## Assignment
With images excluded, write out each entry below exactly as given.

## Listed entries
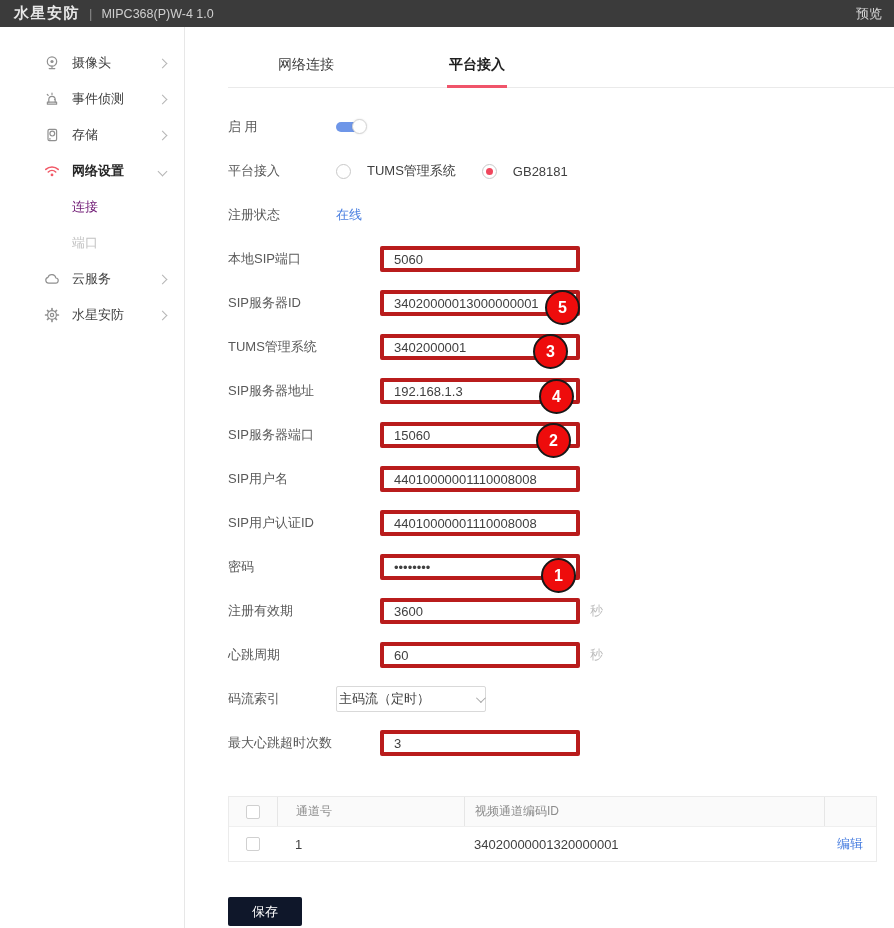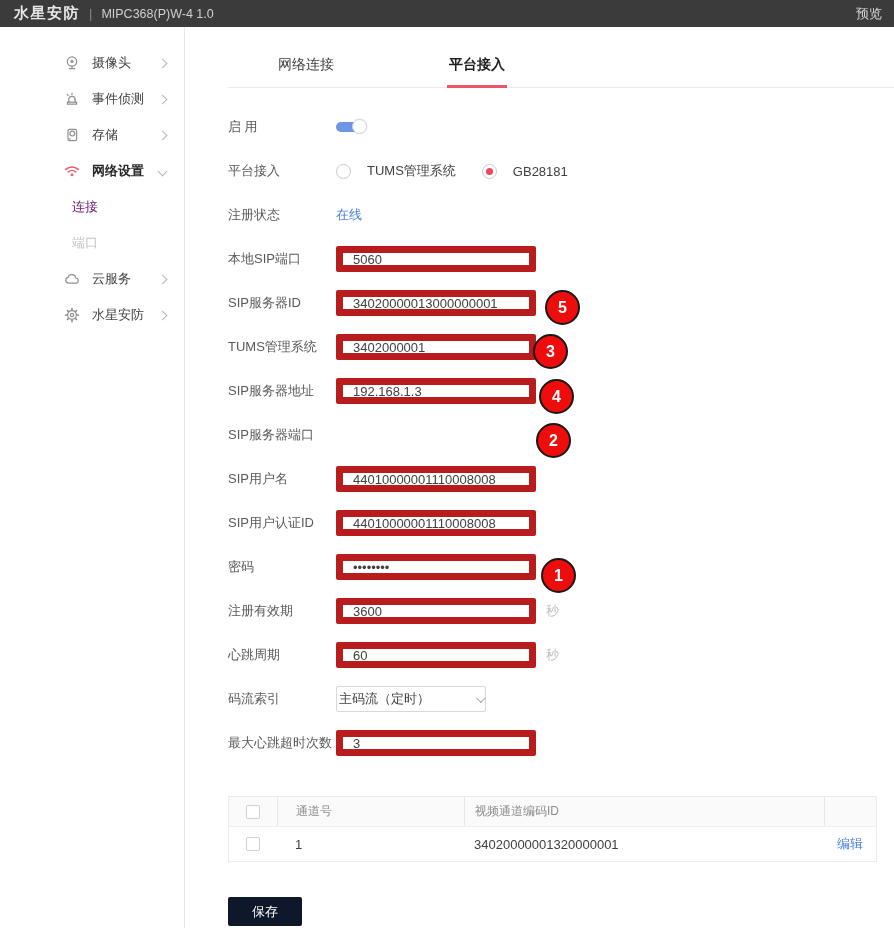"摄像头" .side-item { padding: 0 18px 0 64px -> 0 18px 0 44px }
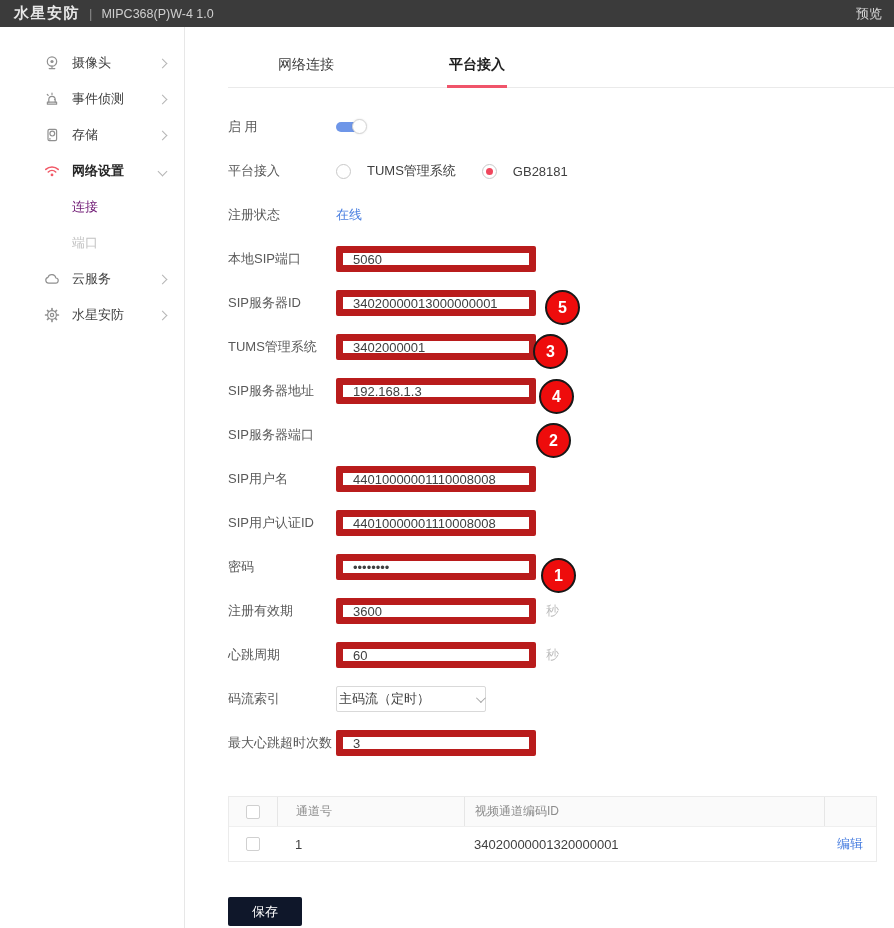"5060" .finput { border: 7px solid #b91c1c -> 4px solid #b91c1c; margin-left: none -> 44px }
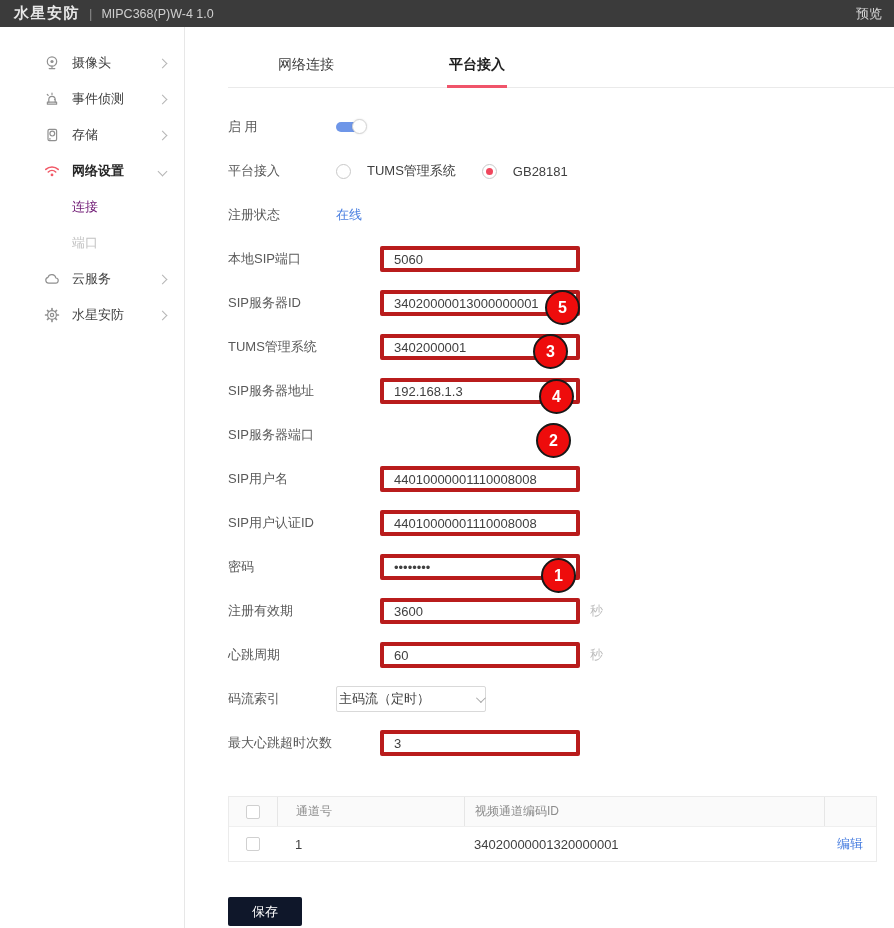"15060" input.finput { html: none -> <input> }
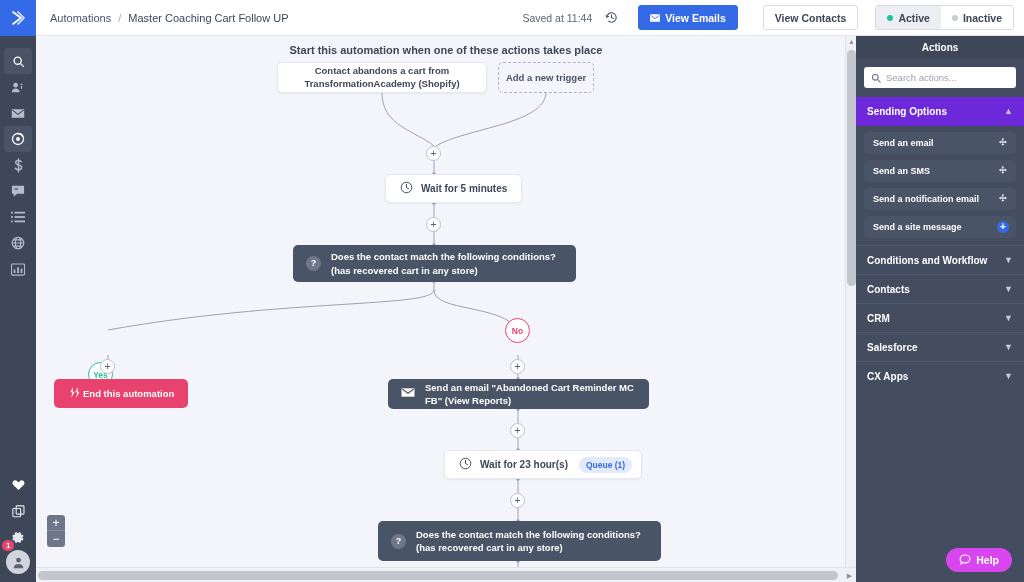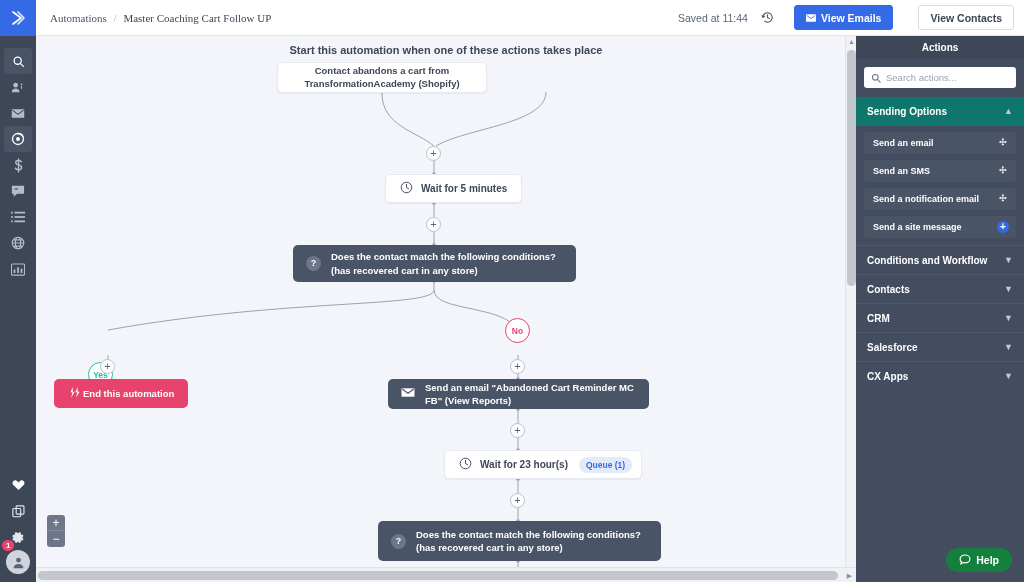"Automations / Master Coaching Cart" #breadcrumb { font-family: Liberation Serif, serif -> none }
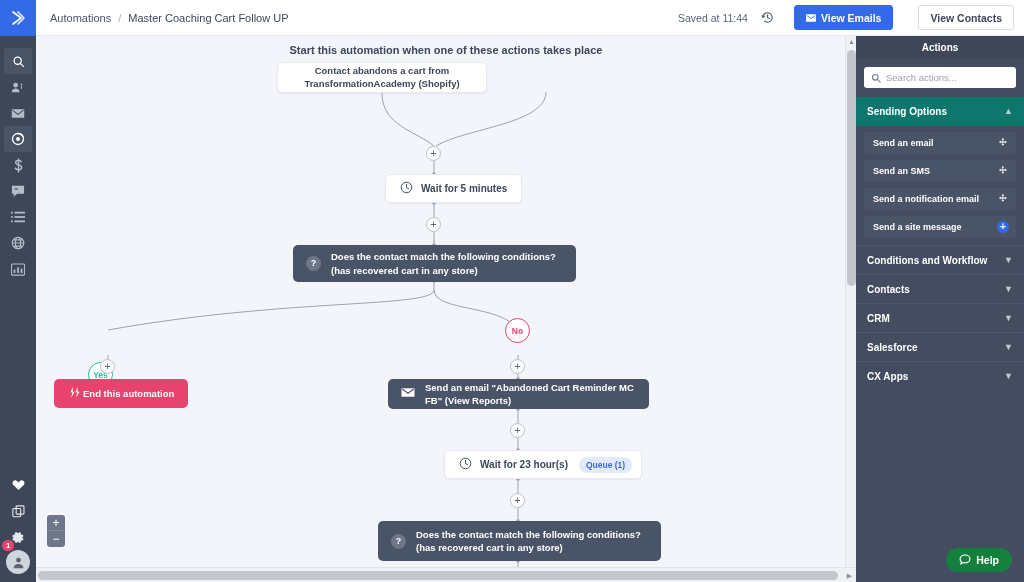"Active" div { html: none -> <div> <div> <span></span> <span>Active</span> </div> <div> <span></span> <span>Inactive</span> </div> </div> }
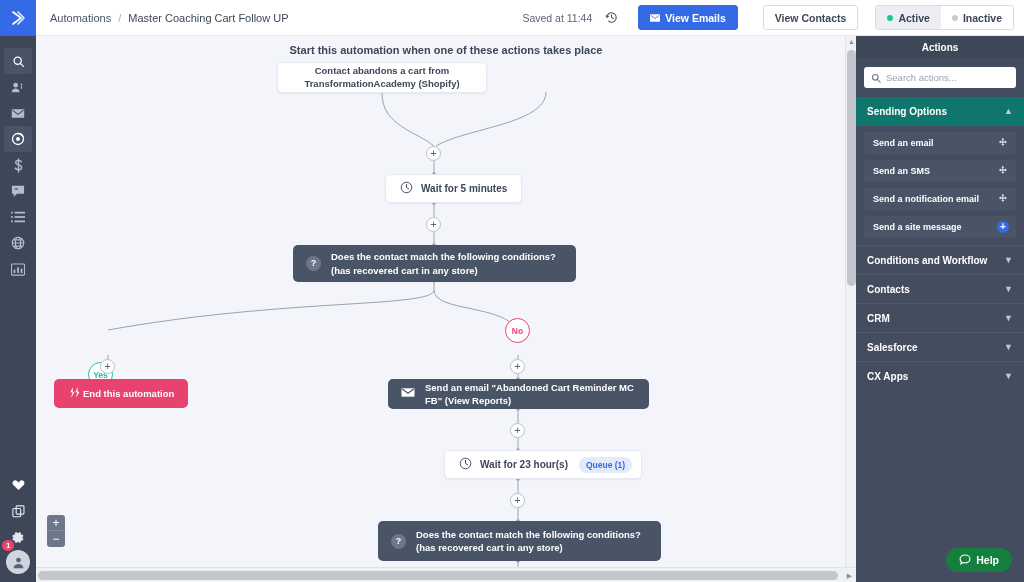"Add a new trigger" div.node { html: none -> <div> <span>Add a new trigger</span> </div> }
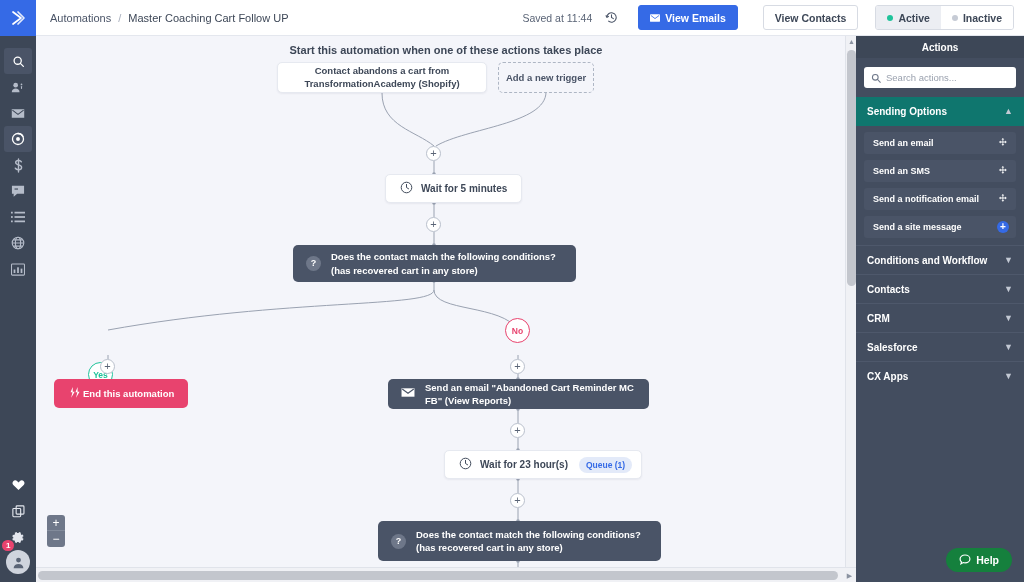"Sending Options" .group-header.expanded { background: #0f766e -> #6d28d9 }
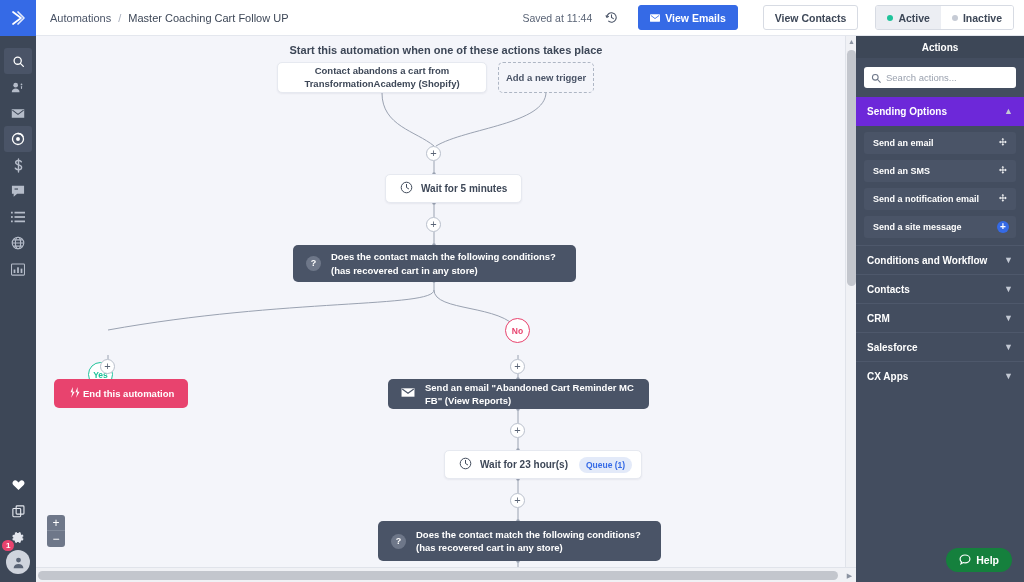"Help" #help-button { background: #15803d -> #d946ef }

## Your response
"摄像头" .side-item { padding: 0 18px 0 64px -> 0 18px 0 44px }
"5060" .finput { border: 7px solid #b91c1c -> 4px solid #b91c1c; margin-left: none -> 44px }
"15060" input.finput { html: none -> <input> }
"Automations / Master Coaching Cart" #breadcrumb { font-family: Liberation Serif, serif -> none }
"Active" div { html: none -> <div> <div> <span></span> <span>Active</span> </div> <div> <span></span> <span>Inactive</span> </div> </div> }
"Add a new trigger" div.node { html: none -> <div> <span>Add a new trigger</span> </div> }
"Sending Options" .group-header.expanded { background: #0f766e -> #6d28d9 }
"Help" #help-button { background: #15803d -> #d946ef }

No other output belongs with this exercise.